FMCBC 2023 AGM Presentation Summary

The FMCBC welcomed presenters at our 2023 Annual General Meeting held October 21st at the University of British Columbia.

Back Country Horsemen of BC
Brian Harder

We would like to share some simple ideas that will make everyone’s experience on a shared trail a positive one including the horse or mule. Some of the things for you to be aware of regarding horses on the trail are:

1. STOP – Reduce the Speed Factor • Reduce the Surprise Factor • Let the Horse See You
2. STAND – Look at how the Horse reacts? • Relaxed & Indifferent? • Alert? Tense? Afraid? How is the Rider Reacting? • Confident or Anxious?
3. SPEAK – Call out to the rider(s) to get their attention. Speak to them well before you get close. Remember horses almost always have the right of way.

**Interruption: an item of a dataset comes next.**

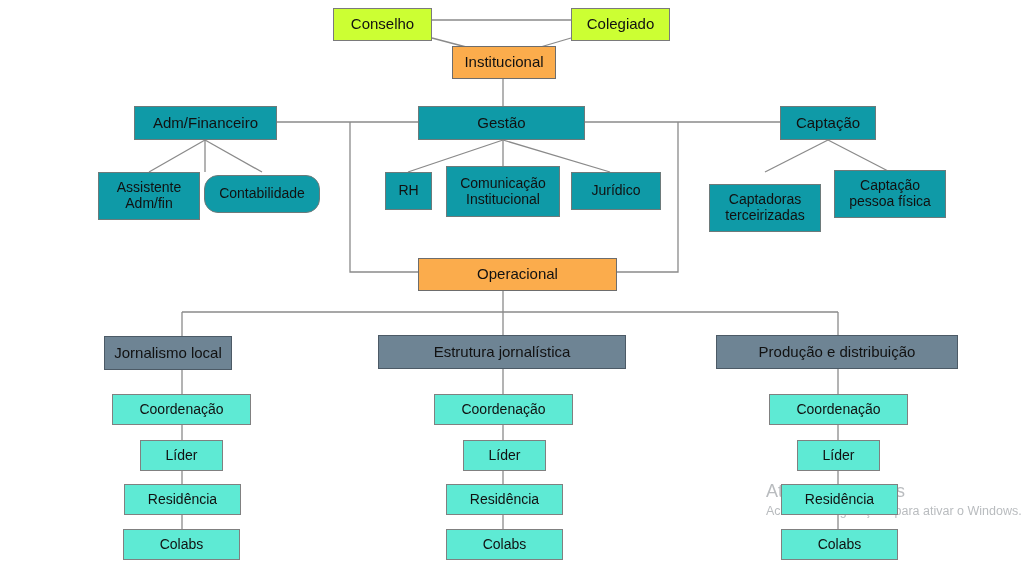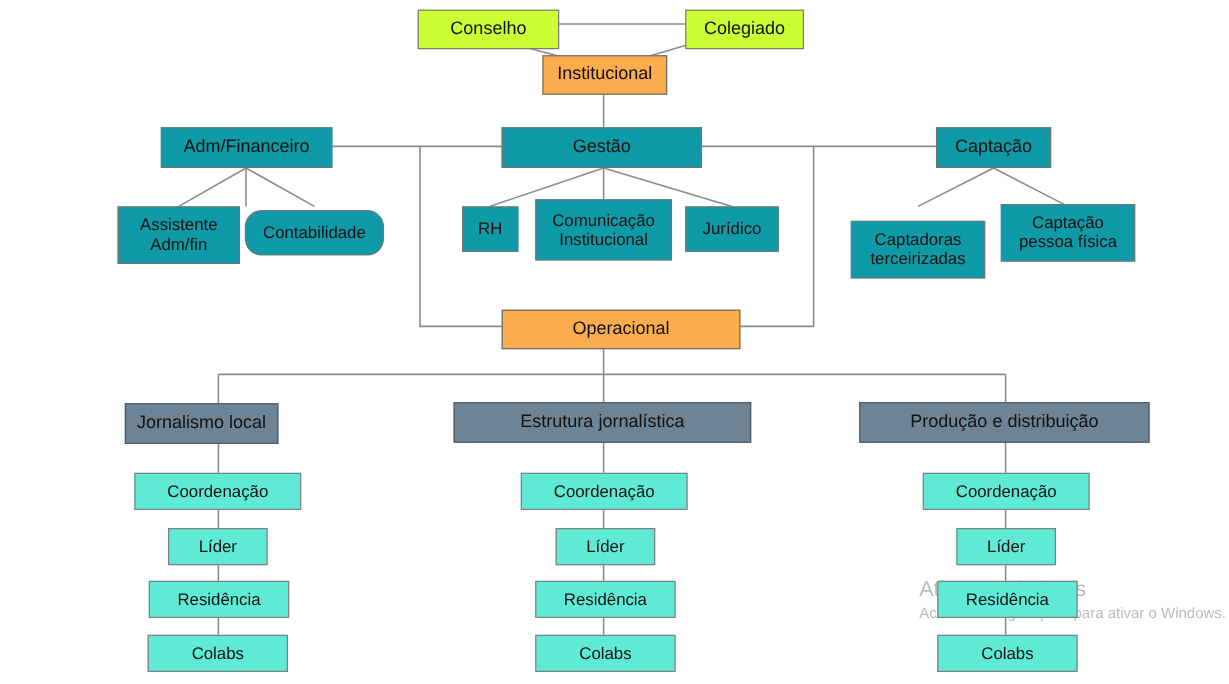"Conselho" div.node { left: 348px -> 333px; width: 118px -> 99px }
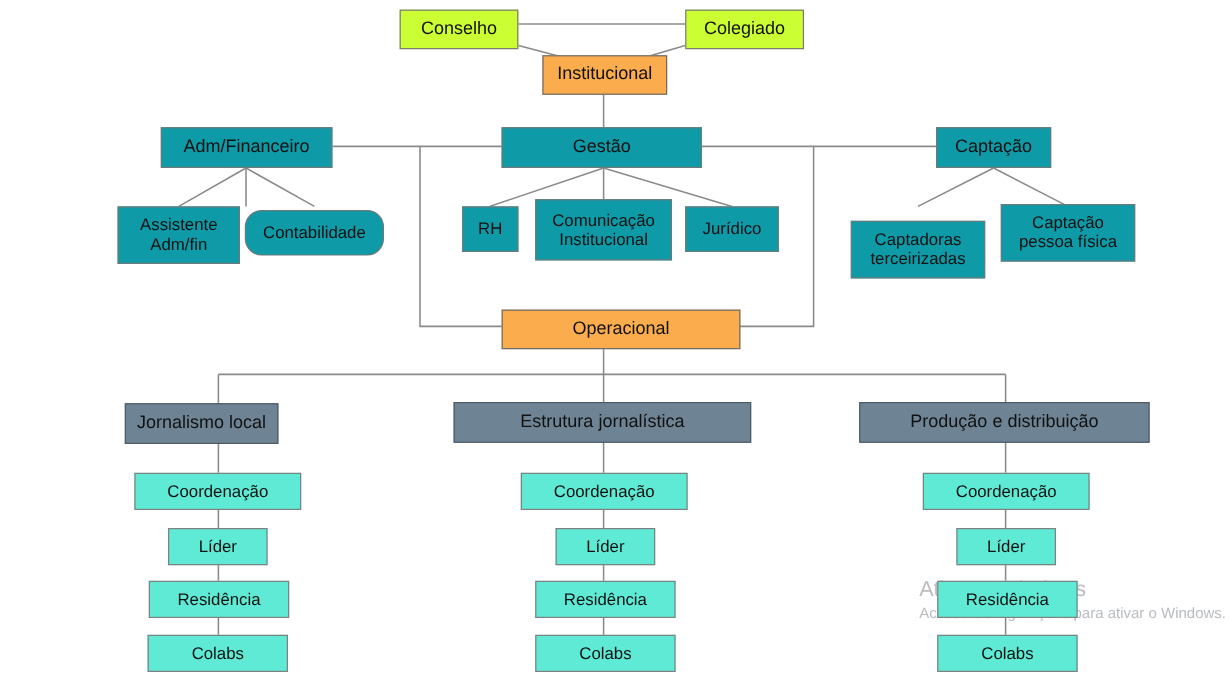"Jurídico" div.node { width: 78px -> 90px }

LISTEN • For requests or instructions from the Horseback Rider

APPROACHING HORSES FROM BEHIND • Slow Down & stay well behind the horse • Talk to the rider before passing

APPROACHING HORSES HEAD ON • Stop, Stand & Speak • Stand on the low side of the trail • Avoid standing in the shadows if possible • Allow the horse to move past you • If the rider is struggling with a frightened horse – removing your helmet and speaking in a relaxed tone may be of assistance. • Listen for any suggestions / instructions from the rider

EACH HORSE IS DIFFERENT The Horses you encounter on the Trail will all respond differently depending on: Temperament:

COMMUNICATE with the Horse Rider It is almost always preferred to have the horse move past the bike, rather than a bike moving past the horse, but the terrain and circumstance will determine who can keep moving and who should be standing still.

Back Country Horsemen of BC – working towards making everyone’s experience on a trail enjoyable.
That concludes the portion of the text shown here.